Masturbation: it’s NORMAL 

One of the reasons Corn Flakes were invented was because Dr. John Harvey Kellogg wanted young people to stop masturbating. He designed a bland food item to dampen the sex drives of young people. He thought that the blandness of the cereal would eradicate penile and clitoral erections nationwide. 

This is one of the many things people will learn in Eric Sprankle’s book, ‘DIY: The Wonderfully Weird History and Science of Masturbation,’ which came out March 19, 2024. He said he wasn’t planning on writing this book, but after some comments on an Instagram post, it changed his mind and made him want to understand where the comments came from and why so many people are gullible to believe the misinformation.  

“A couple of years ago, I posted something on Instagram about masturbation. I just essentially said something along the lines of ‘have a worry-free orgasm today,’ basically just normalizing it, and there’s nothing unhealthy about masturbating,” said Sprankle. “I got a few comments from people. ‘You’re being unprofessional’. ‘This is unethical.’ ‘You need to warn your followers about all the dangers of masturbating.’ And I’m like, where is this coming from? So that sparked my interest.” 

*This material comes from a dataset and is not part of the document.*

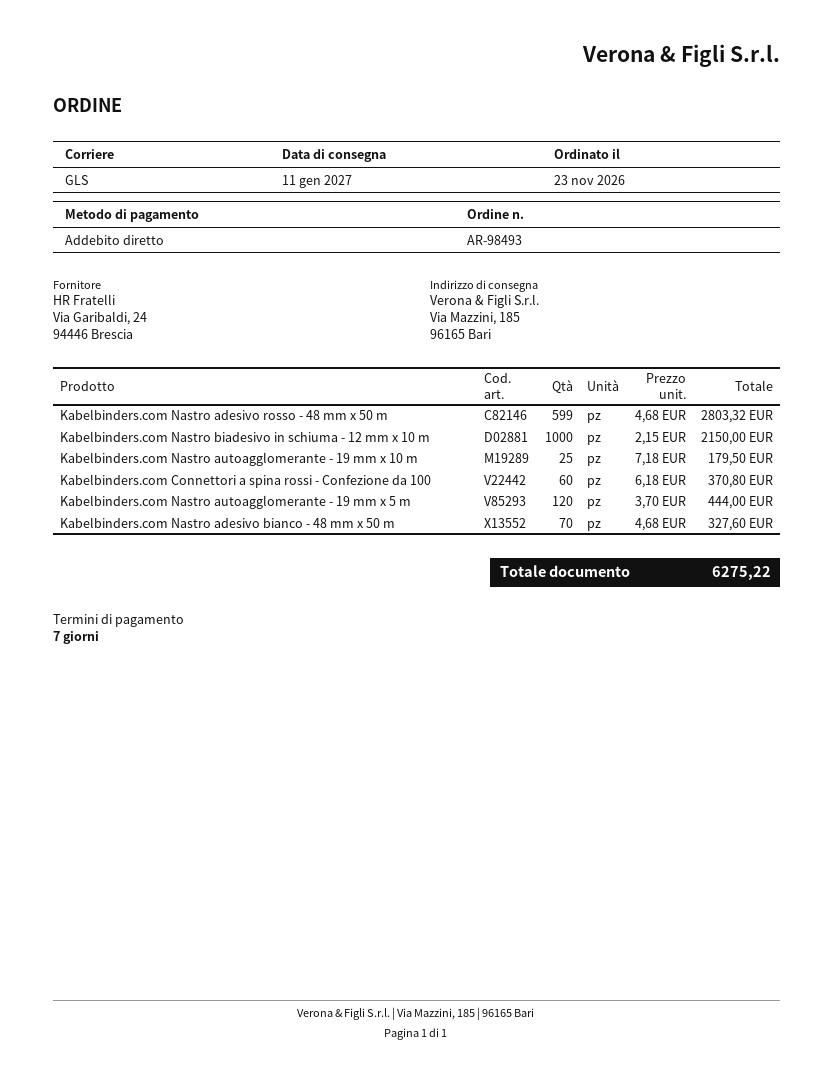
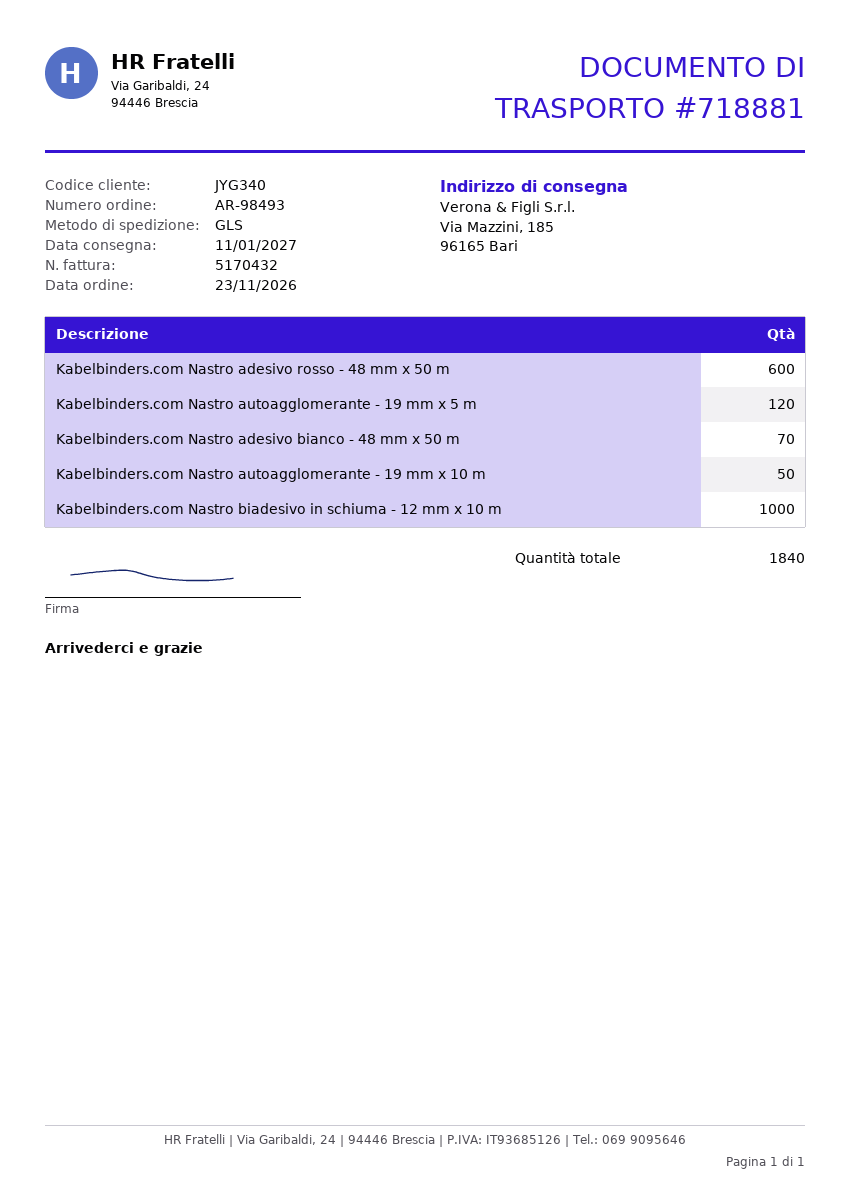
Kabelbinders.com Nastro adesivo rosso - 48 mm x 50 m: 599 -> 600
Kabelbinders.com Nastro autoagglomerante - 19 mm x 10 m: 25 -> 50
Kabelbinders.com Connettori a spina rossi - Confezione da 100: 60 -> none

Sprankle’s book is both educational and adds some humor to the topic. He added comedy as his way of communicating. 

“It’s hard for me not to be flippant about things and so I wanted to be very intentional with this topic to be humorous, throughout and I think that it makes it stand out amongst sexual health books in my field,” said Sprankle. “Interviewing the topics can be interesting, sometimes it can be dry reading. I wanted to offer readers within sexual health within sex ed a little bit of a different voice and the voice that they’re used to for me on social media, so it matches my tone of voice with that.” 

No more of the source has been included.